Als Einstand einen auswärtigen Großrollerfahrer, der allein schon aufgrund seiner voluminösen Anbauten das Interesse der Beamten weckt. Er sei, erzählt er mir hinterher, von Pfaffenhofen kommend Richtung Norden bis an die Küste unterwegs, spule jedes Jahr ein paar zehntausend Kilometer herunter. Das erklärt auch seine Schrankwand auf dem Gepäckträger und zahlreiche Zusatzinstrumente am Lenker. Wer viel unterwegs ist, hat logischerweise auch viel dabei. Seine Papiere sind in Ordnung, auch der handwerklich ordentlich gemachte Aufbau bietet keinen Grund zur Beanstandung. Koffer und Topcases sind Anbauteile, die grundsätzlich keiner Eintragungspflicht unterliegen. Nur sicher befestigt müssen sie sein und den Fahrer nicht behindern. Was er von derartigen Kontrollen hält, frage ich ihn wie alle anderen, die an diesem Nachmittag noch hier stoppen müssen. Alle Antworten sind gleich: „Ich finde sie gut, eigentlich müsste viel öfter kontrolliert werden, damit die schwarzen Schafe noch viel schneller rausgefiltert werden.“  Wohlgemerkt, das sind die Antworten von Betroffenen, die man gerade für rund fünf bis zehn Minuten am Fortkommen gehindert hat. Waren das jetzt nur lauter Gute – oder setzt mittlerweile vor der Diskussion um Streckensperrungen und temporären Fahrverboten wirklich eine Trendwende in der Denke der Biker ein?
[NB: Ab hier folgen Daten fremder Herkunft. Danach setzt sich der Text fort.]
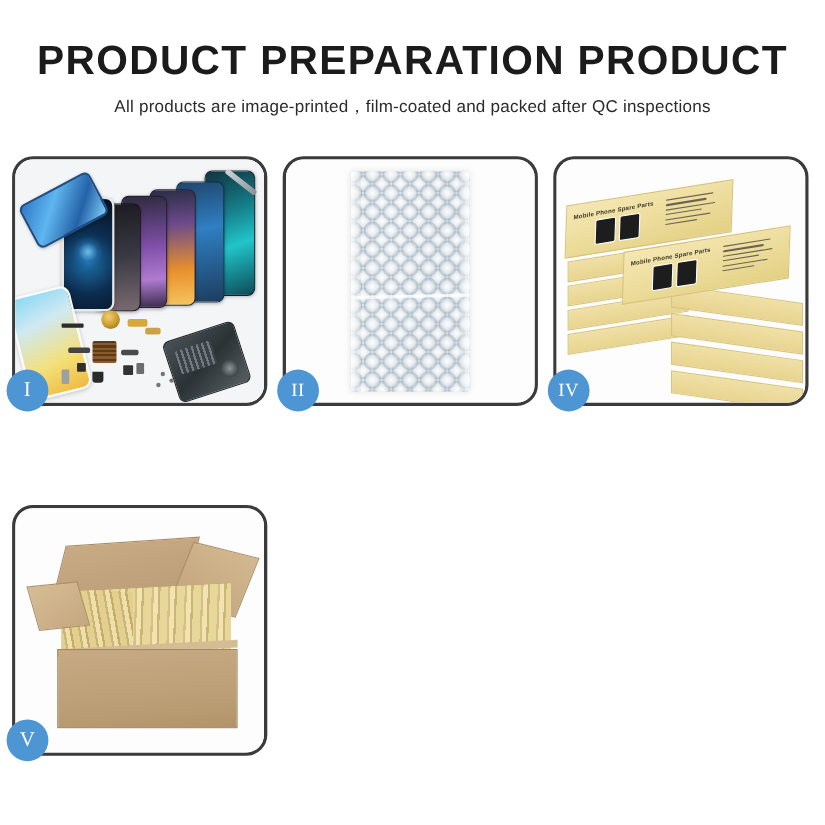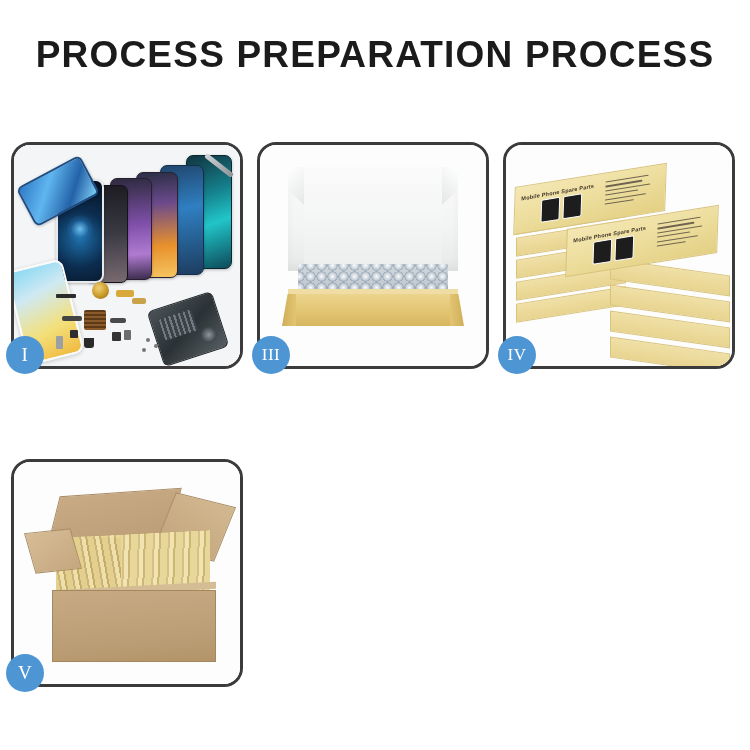--- a/index.html
+++ b/index.html
@@ -451,7 +451,7 @@
 <body>
 
 <div class="header">
-  <h1 class="title">PROCESS PREPARATION PROCESS</h1>
+  <h1 class="title">PRODUCT PREPARATION PRODUCT</h1>
 </div>
 
 <div class="grid">

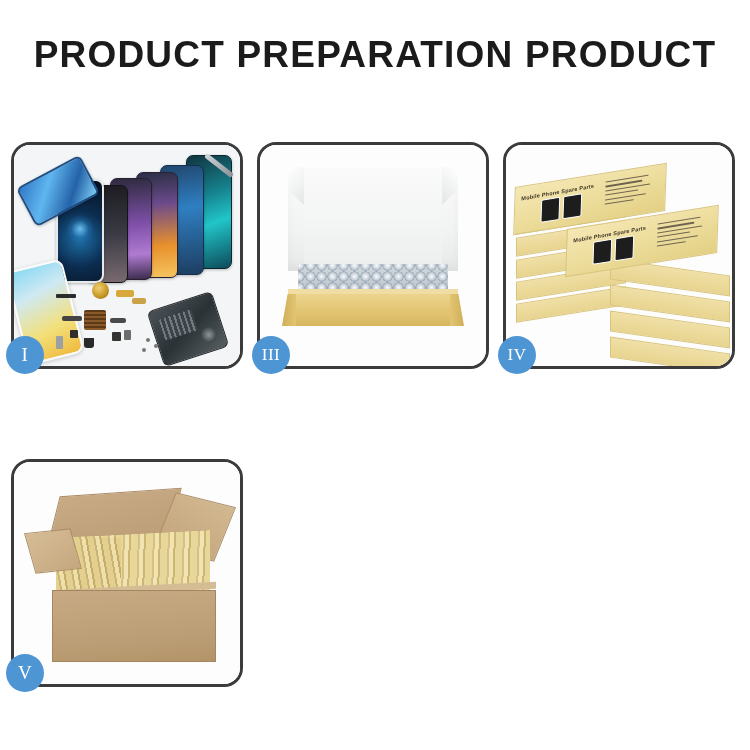--- a/index.html
+++ b/index.html
@@ -452,6 +452,7 @@
 
 <div class="header">
   <h1 class="title">PRODUCT PREPARATION PRODUCT</h1>
+  <p class="subtitle">All products are image-printed，film-coated and packed after QC inspections</p>
 </div>
 
 <div class="grid">

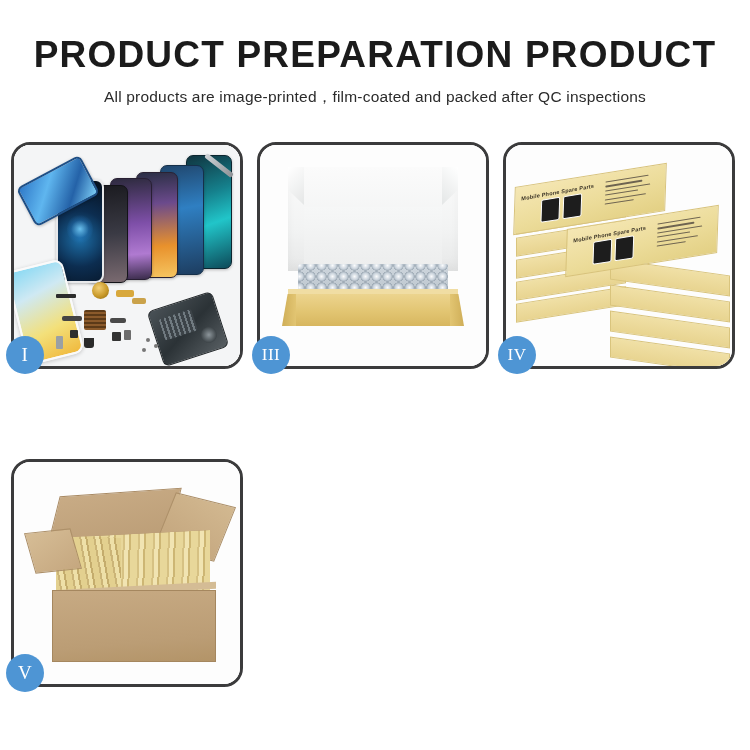--- a/index.html
+++ b/index.html
@@ -491,6 +491,17 @@
     <div class="badge">I</div>
   </div>
 
+  <div class="panel">
+    <div class="panel-clip">
+      <div class="bubble-wrap">
+        <div class="bubbles"></div>
+        <div class="wrap-edge-l"></div>
+        <div class="wrap-edge-r"></div>
+        <div class="wrap-seam"></div>
+      </div>
+    </div>
+    <div class="badge wide">II</div>
+  </div>
 
   <div class="panel">
     <div class="panel-clip">

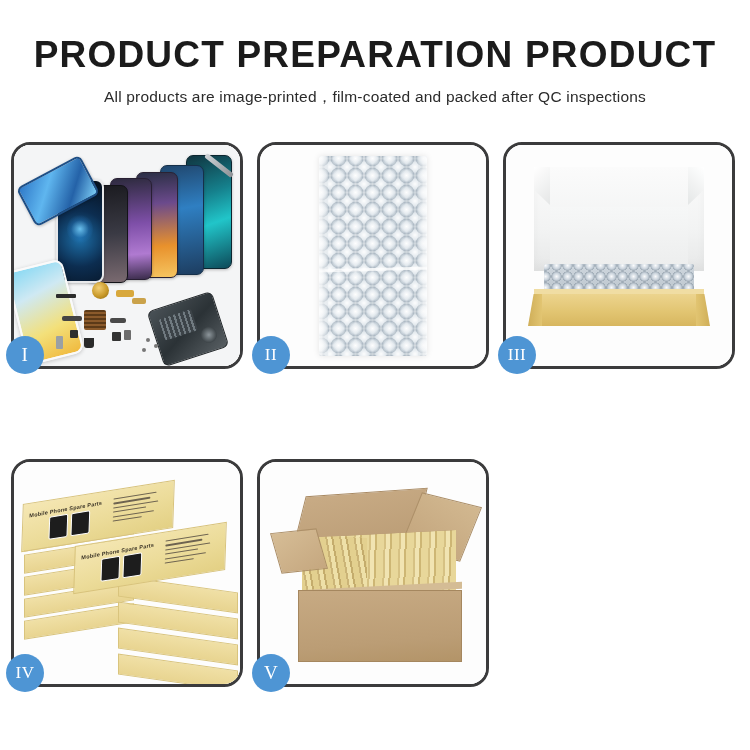--- a/index.html
+++ b/index.html
@@ -503,20 +503,6 @@
     <div class="badge wide">II</div>
   </div>
 
-  <div class="panel">
-    <div class="panel-clip">
-      <div class="box3">
-        <div class="box3-lid"></div>
-        <div class="box3-inner"></div>
-        <div class="box3-bubble">
-          <span class="bb"></span>
-        </div>
-        <div class="box3-rim"></div>
-        <div class="box3-front"></div>
-      </div>
-    </div>
-    <div class="badge wide">III</div>
-  </div>
 
   <div class="panel">
     <div class="panel-clip">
Alles – außer einen Lappen

Inzwischen haben die Beamten einen 50er Rollerfahrer gestoppt, der auf seinem mit ziemlich rustikaler Nachlackierung versehenem Gefährt des Weges kommt. Der Mann hat einen Helm auf, er trägt sogar eine Warnweste und kann für das Fahrzeug gültige Papiere vorweisen. Was er allerdings nicht hat, ist ein Führerschein. Und weil es sich bei seinem Gefährt nicht um ein Mofa handelt, muss er seinen Roller nach Hause schieben, das allerdings nicht allzu weit weg ist. Alles andere kommt mit der Post. So geht es Schlag auf Schlag; die Beamten ziehen jeden vorbeikommenden Motorradfahrer raus, kontrollieren freundlich aber sorgfältig und zeigen durch gezieltes Fragen klar, dass sie von der Materie Ahnung haben. Etwas Spektakuläres passiert an diesem Nachmittag aber nicht mehr. 

Hat Whatsapp schon gepetzt?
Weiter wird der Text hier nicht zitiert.